Giancarlo Sal y Rosas
Herpes Simplex Virus type 2 (HSV-2) is the main caused of Genital Herpes, although HSV-1 accounts for about half of new cases in developed country. HSV-2 infection is endemic and transmission most frequently occurs by contact with a person who is shedding virus at a peripheral area, mucosa surface, in genital or oral secretions. The biological cycle of HSV-2 infection covers initial infection, latency, reactivation and transmission.
HSV-2 primary infection or symptomatic reactivation induce two potential biological bridges for HIV acquisition: (a) a break in the genital mucosa will bring HIV free cells virus in direct contact with its susceptible targets such as activated CD4 T cells and macrophages that live in the sub epithelium. (b) The presence of HSV-2 virus induces a response of the immune system and therefore an increase in the number of HIV susceptible target cells.

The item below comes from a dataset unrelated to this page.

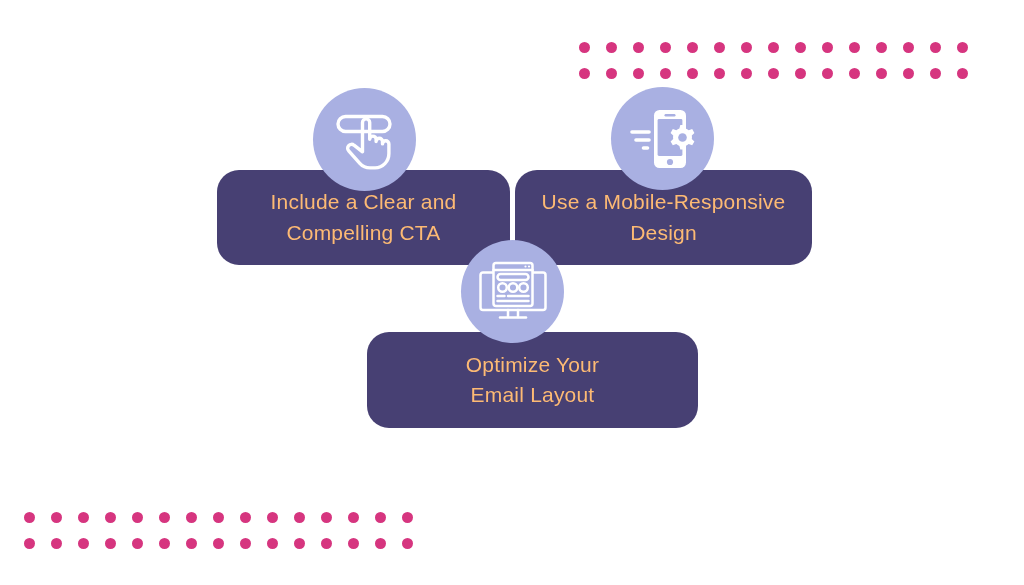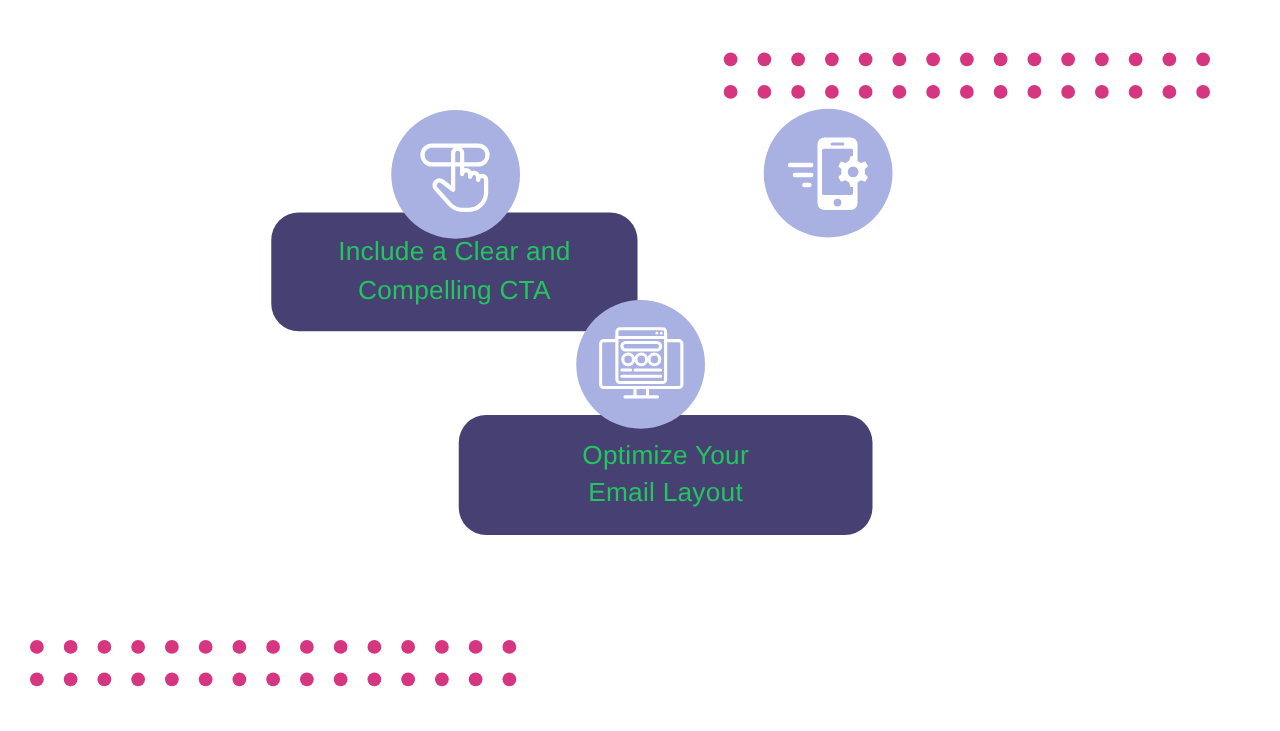"Include a Clear and" .card-label { color: #22c55e -> #fdba74 }
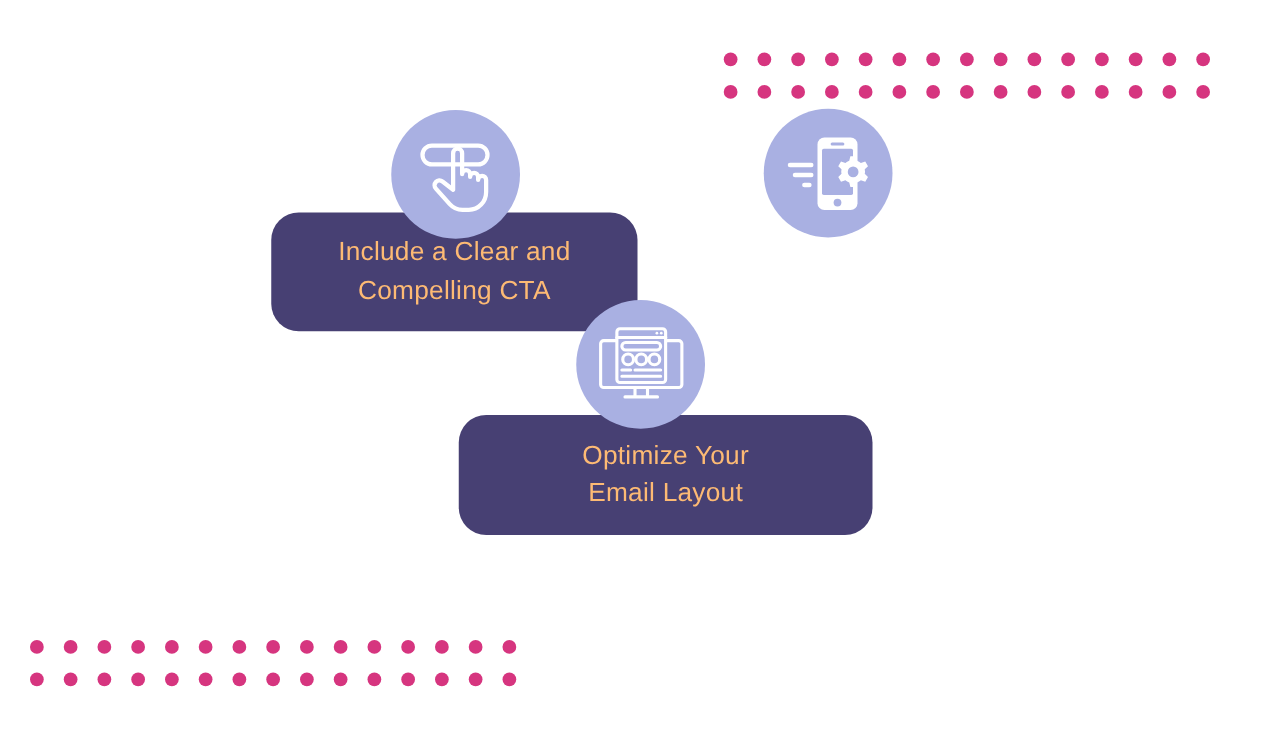"Use a Mobile-Responsive" div.card { html: none -> <div> <div>Use a Mobile-Responsive Design</div> </div> }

Moreover, in the last few years, scientists have discovered that most of HSV-2 reactivations are short and asymptomatic. In a group of HSV-1 (n=18 ) and HSV-2 positive patients (n=25), the median number of reactivations was 1.5 per moth and 50% of anogenital last less than 12 hours and only 7% of those were symptomatic. We will discuss how the immune system reacts under asymptomatic reactivations and the hypothesis that even asymptomatic reactivations potentially increase HIV acquisition.
To understand the association between HIV-1 and HSV-2, we will discuss, in the first part of my presentation, a little bit of HIV virion, the mechanics of HIV acquisition and what the principal HIV target cells are. The second part of my biology project will discuss HSV-2 infection, in particular primary infection and how the immune system responds to the infection. We will also discuss latency and reactivation (frequency of reactivations) of the virus. Finally, we will discuss potential mechanics that could increase HIV susceptibility in HSV-2 positive patients. Moreover, we will discuss the results of a double blind, randomized; phase 3 clinical trial that tested whether using acyclovir to suppressed HSV-2 in HSV-2 positive patients can reduce HIV acquisition.